CapitaLand China Trust (CLCT) has announced the divestment of CapitaMall Yuhuating, a retail property in Changsha, to CapitaLand Commercial C-REIT (CLCR) for RMB813.8m (approximately S$146.8m). This sale represents an 8.8% premium over the floor price of RMB748.0m and a 3.7% premium over its December 2024 valuation of RMB785.0m. The transaction is part of CLCT’s strategy to unlock value from mature assets and enhance financial flexibility.

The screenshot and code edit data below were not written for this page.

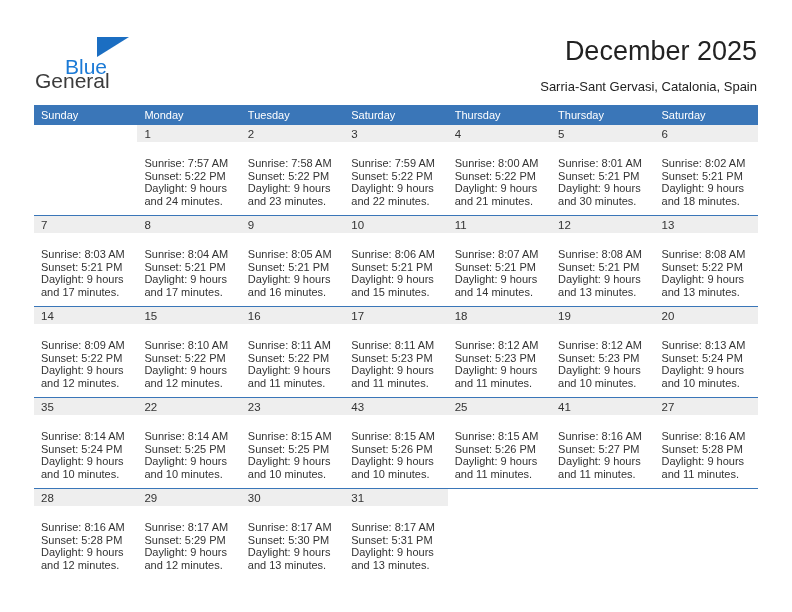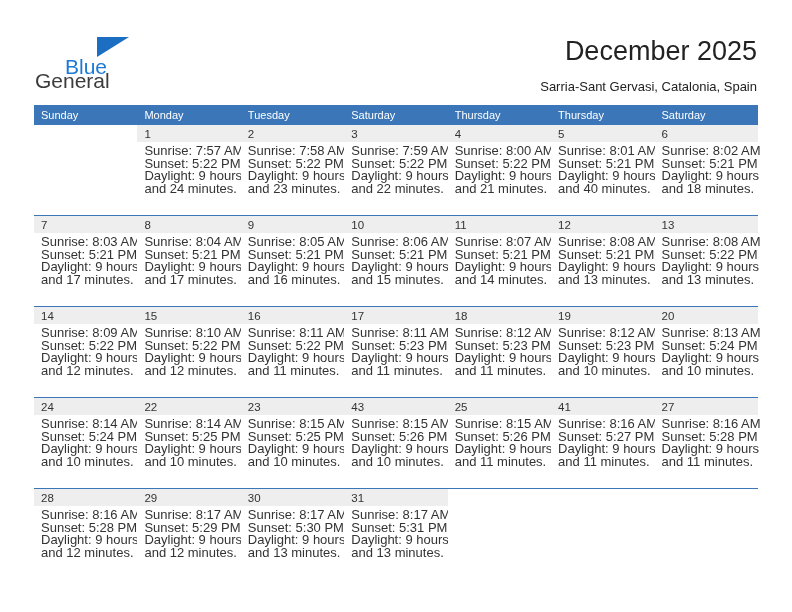"Sunrise: 7:57 AM" .cell-body { font-size: 13px -> 11px; padding: 3px 6px 0 7px -> 15px 6px 0 7px }
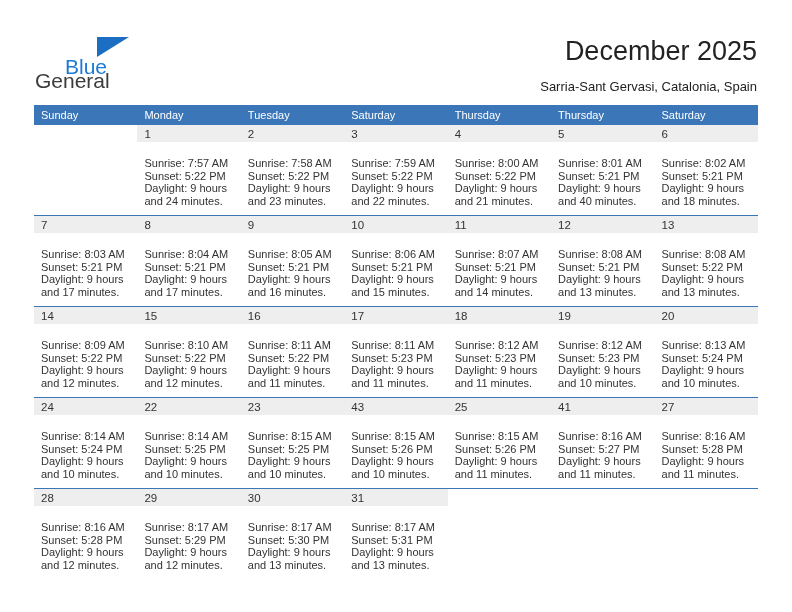"and 40 minutes." div { text: 40 -> 30 }
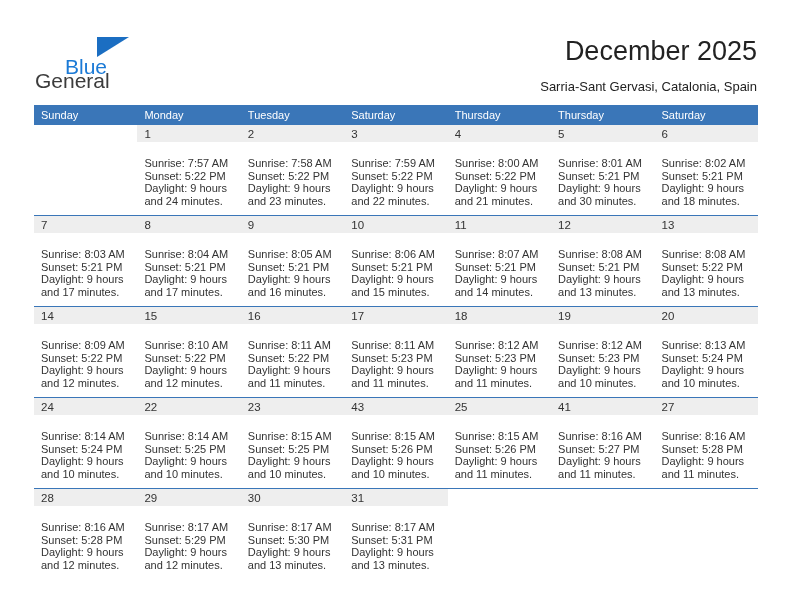"24" div.daynum-bar { text: 24 -> 35 }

The divestment will see CLCT subscribing to a 5% strategic stake in CLCR at the initial public offering (IPO) price of RMB5.718 per unit. The net proceeds from the sale, after accounting for the IPO subscription and transaction costs, are estimated to be RMB663.4m (approximately S$119.8m). These proceeds are expected to reduce CLCT’s aggregate leverage from 42.6% to 41.2%.
Gerry Chan, CEO of CapitaLand China Trust Management Limited, stated, “CLCR offers a strategic opportunity for CLCT to enter the expanding C-REIT market. It provides a platform to unlock value from our mature assets, bolstering our financial flexibility to pursue income diversification and enhance portfolio quality.”
CapitaMall Yuhuating, located in the Yuhua District of Changsha, is a community mall with convenient access to public transport. The divestment aligns with CLCT’s broader strategy to focus on a diversified portfolio across Greater China, including Hong Kong and Macau, whilst CLCR will concentrate on retail assets in Mainland China.